RCTJ: Well, funny you should ask. I was just reading something in alt.mattress.tags.no.no.no that said the Department of Alcohol, Tobacco and Firearms has put tiny nanotech cameras in those tags and they can see right up your asshole!

RB: Wouldn't surprise me one bit.

RCTJ: But companies just don't get this, do they?

RB: About our assholes?

RCTJ: Well, that, yes, but more the whole cluetrain thing that says we're onto them and they can no longer get away with this sort of thing.

RB: I doubt many Fortune 500 companies are even selling mattresses any more. Now they're mostly using them internally.

RCTJ: How do you use a mattress internally? Seems to me it would be hard to eat the whole thing.

RB: No, no, I meant: using them inside the company. To take little naps on and such.

RCTJ: Ah, I see. Sorry I misunderstood you.

RB: Well there you go. That's part of the "human voice" too.

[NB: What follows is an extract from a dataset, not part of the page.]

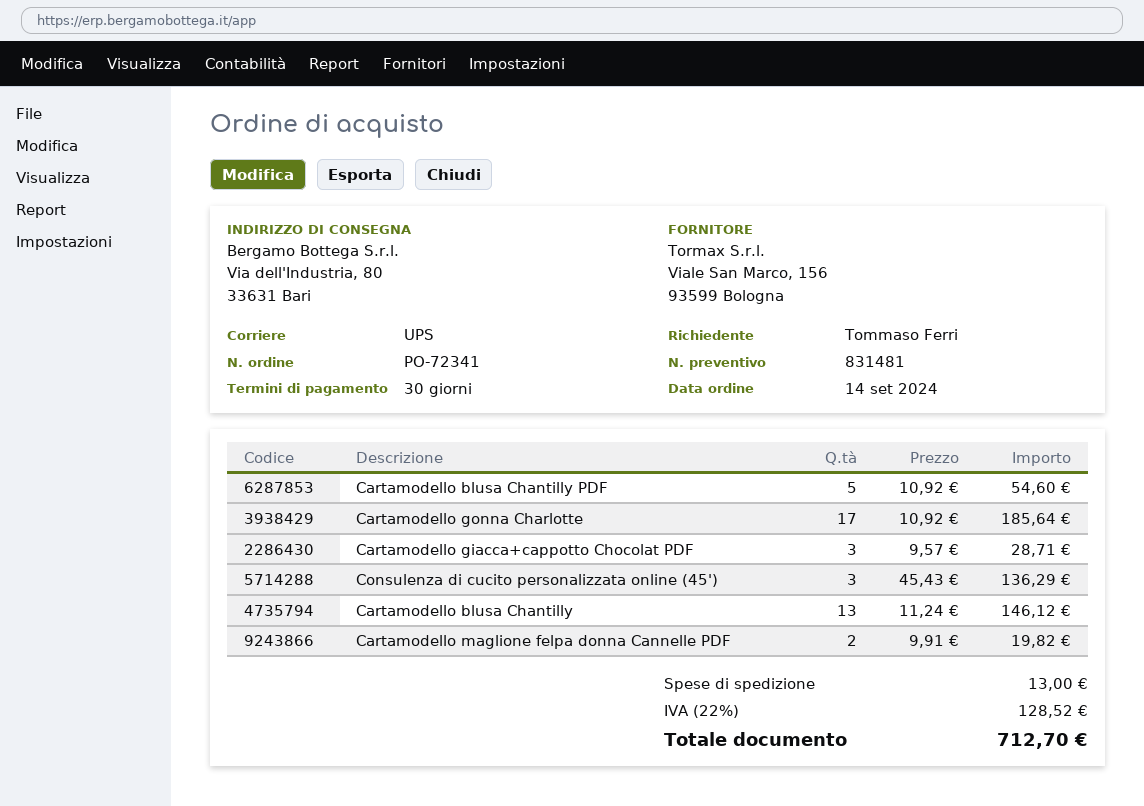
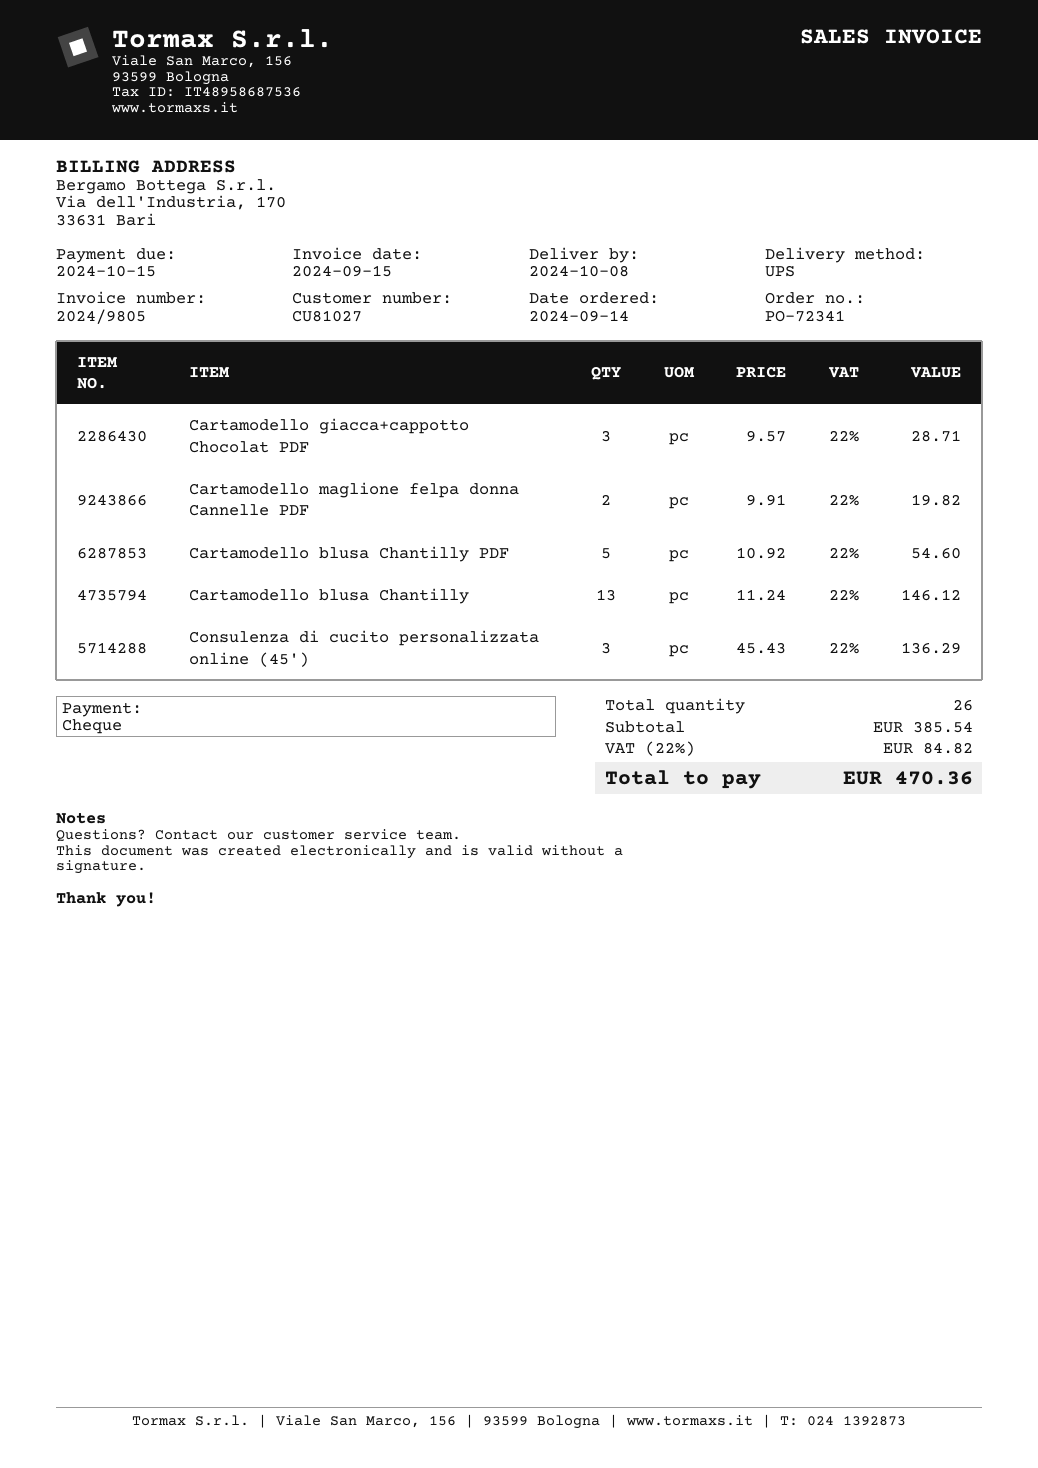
Cartamodello gonna Charlotte: 17 x 10.92 = 185.64 -> none
shipping: 13.00 -> none
tax: 22% = 128.52 -> 22% = 84.82
total: 712.70 -> 470.36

All these morons playing Telegraph out there -- no offense to you. How is this supposed to add up to greater knowledge? Locke knows all this, of course, but he also knows a good media play when he sees it. The guy has no integrity whatsoever.

RCTJ: But so many seem to agree with the cluetrain ringleaders, as they call themselves. Could they all be wrong?

RB: Are you kidding? Of course they could all be wrong! Cluetrain has had an effect, no doubt about it. But let's put this in perspective for a moment. I suspect cluetrain amounts to no more than .00002% of the cognitive impact of, say, a single Sprite ad on daytime TV.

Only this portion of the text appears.